(Dataset items)
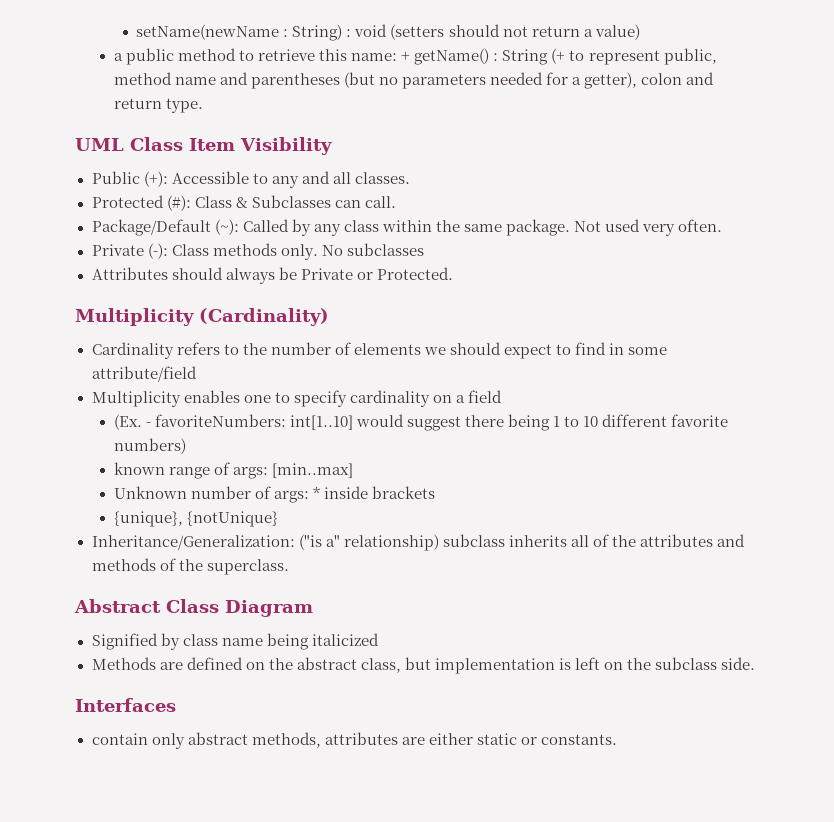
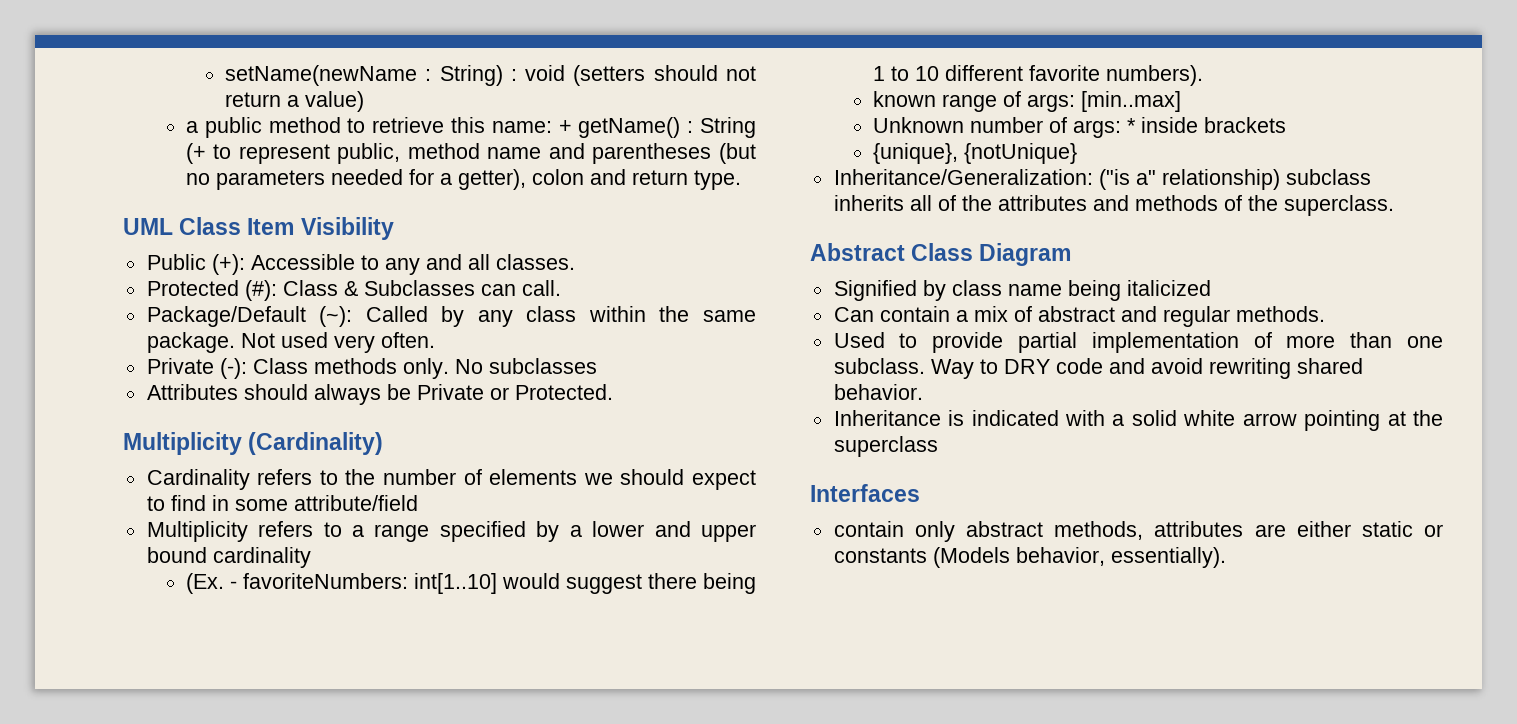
[183,390,502,407] enables one to specify cardinality on a field -> [258,521,756,542] [146,547,311,568] refers to a range specified by a lower and upper bound cardinality
[113,438,186,454] numbers) -> [1105,65,1203,86] numbers).
[91,657,756,674] Methods are defined on the abstract class, but implementation is left on the subclass side. -> [833,306,1325,327] [833,332,1443,353] [833,358,1363,379] [833,384,923,400] [833,410,1443,431] [833,436,938,457] Can contain a mix of abstract and regular methods. // Used to provide partial implementation of more than one subclass. Way to DRY code and avoid rewriting shared behavior. // Inheritance is indicated with a solid white arrow pointing at the superclass
[540,734,617,745] constants. -> [833,547,1226,568] constants (Models behavior, essentially).

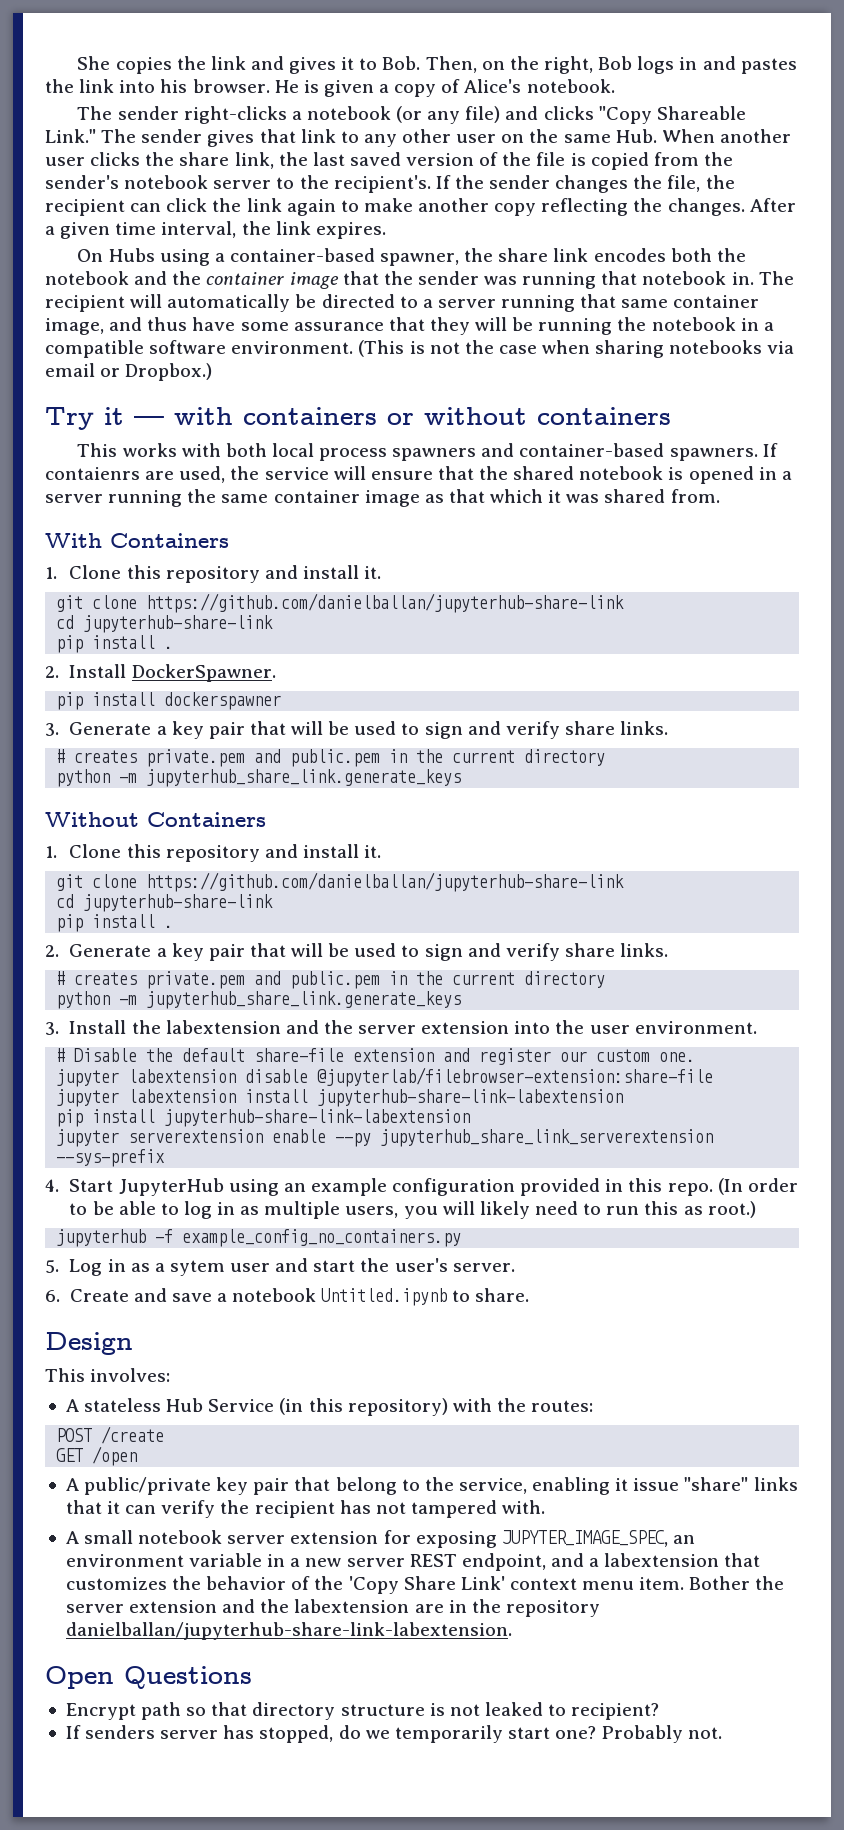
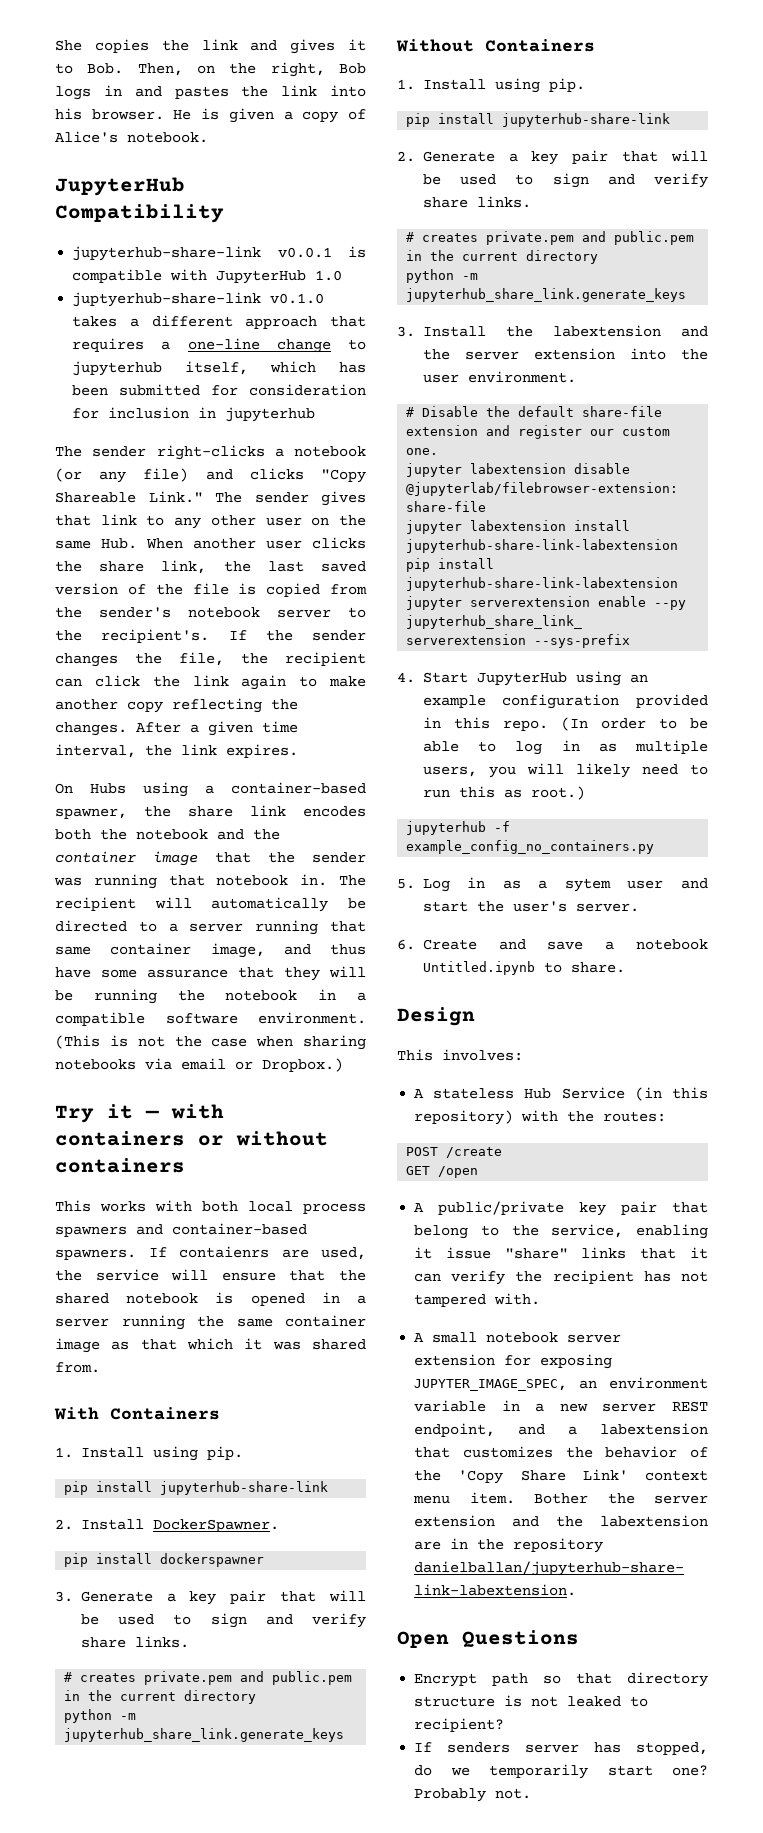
(615, 86) none -> [55,177,185,196] [55,204,224,223] [72,246,366,261] [72,269,343,284] [72,292,325,307] [72,315,366,329] [72,338,366,353] [72,361,366,376] [72,384,366,396] [72,407,316,422] // JupyterHub Compatibility // jupyterhub-share-link v0.0.1 is compatible with JupyterHub 1.0 // juptyerhub-share-link v0.1.0 takes a different approach that requires a one-line change to jupyterhub itself, which has been submitted for consideration for inclusion in jupyterhub
[69,565,382,583] [56,593,625,613] [56,615,274,633] [56,635,174,653] Clone this repository and install it. // git clone https://github.com/danielballan/jupyterhub-share-link // cd jupyterhub-share-link // pip install . -> [80,1446,243,1461] [64,1481,329,1495] Install using pip. // pip install jupyterhub-share-link
[69,844,382,862] [56,872,625,892] [56,894,274,912] [56,914,174,932] Clone this repository and install it. // git clone https://github.com/danielballan/jupyterhub-share-link // cd jupyterhub-share-link // pip install . -> [422,78,585,93] [406,113,671,127] Install using pip. // pip install jupyterhub-share-link

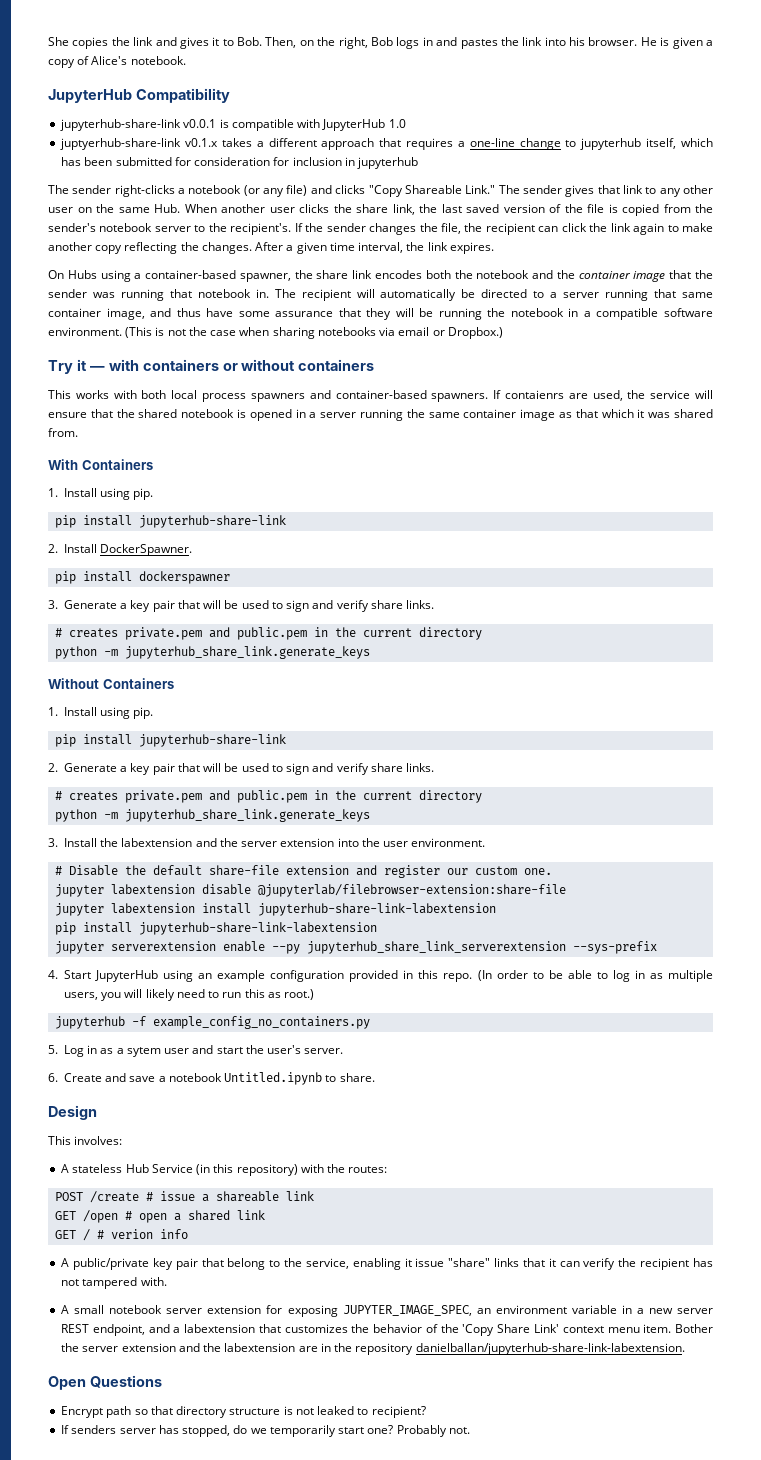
[270,293,325,304] v0.1.0 -> [185,138,219,147] v0.1.x
[406,1166,479,1178] // GET /open -> [146,1191,315,1202] [55,1210,266,1223] [55,1229,189,1241] # issue a shareable link // GET /open # open a shared link // GET / # verion info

## What needs to be done
One exact copy of the data, no pictures: write it out line for line.

## Answer box
[183,390,502,407] enables one to specify cardinality on a field -> [258,521,756,542] [146,547,311,568] refers to a range specified by a lower and upper bound cardinality
[113,438,186,454] numbers) -> [1105,65,1203,86] numbers).
[91,657,756,674] Methods are defined on the abstract class, but implementation is left on the subclass side. -> [833,306,1325,327] [833,332,1443,353] [833,358,1363,379] [833,384,923,400] [833,410,1443,431] [833,436,938,457] Can contain a mix of abstract and regular methods. // Used to provide partial implementation of more than one subclass. Way to DRY code and avoid rewriting shared behavior. // Inheritance is indicated with a solid white arrow pointing at the superclass
[540,734,617,745] constants. -> [833,547,1226,568] constants (Models behavior, essentially).

(615, 86) none -> [55,177,185,196] [55,204,224,223] [72,246,366,261] [72,269,343,284] [72,292,325,307] [72,315,366,329] [72,338,366,353] [72,361,366,376] [72,384,366,396] [72,407,316,422] // JupyterHub Compatibility // jupyterhub-share-link v0.0.1 is compatible with JupyterHub 1.0 // juptyerhub-share-link v0.1.0 takes a different approach that requires a one-line change to jupyterhub itself, which has been submitted for consideration for inclusion in jupyterhub
[69,565,382,583] [56,593,625,613] [56,615,274,633] [56,635,174,653] Clone this repository and install it. // git clone https://github.com/danielballan/jupyterhub-share-link // cd jupyterhub-share-link // pip install . -> [80,1446,243,1461] [64,1481,329,1495] Install using pip. // pip install jupyterhub-share-link
[69,844,382,862] [56,872,625,892] [56,894,274,912] [56,914,174,932] Clone this repository and install it. // git clone https://github.com/danielballan/jupyterhub-share-link // cd jupyterhub-share-link // pip install . -> [422,78,585,93] [406,113,671,127] Install using pip. // pip install jupyterhub-share-link

[270,293,325,304] v0.1.0 -> [185,138,219,147] v0.1.x
[406,1166,479,1178] // GET /open -> [146,1191,315,1202] [55,1210,266,1223] [55,1229,189,1241] # issue a shareable link // GET /open # open a shared link // GET / # verion info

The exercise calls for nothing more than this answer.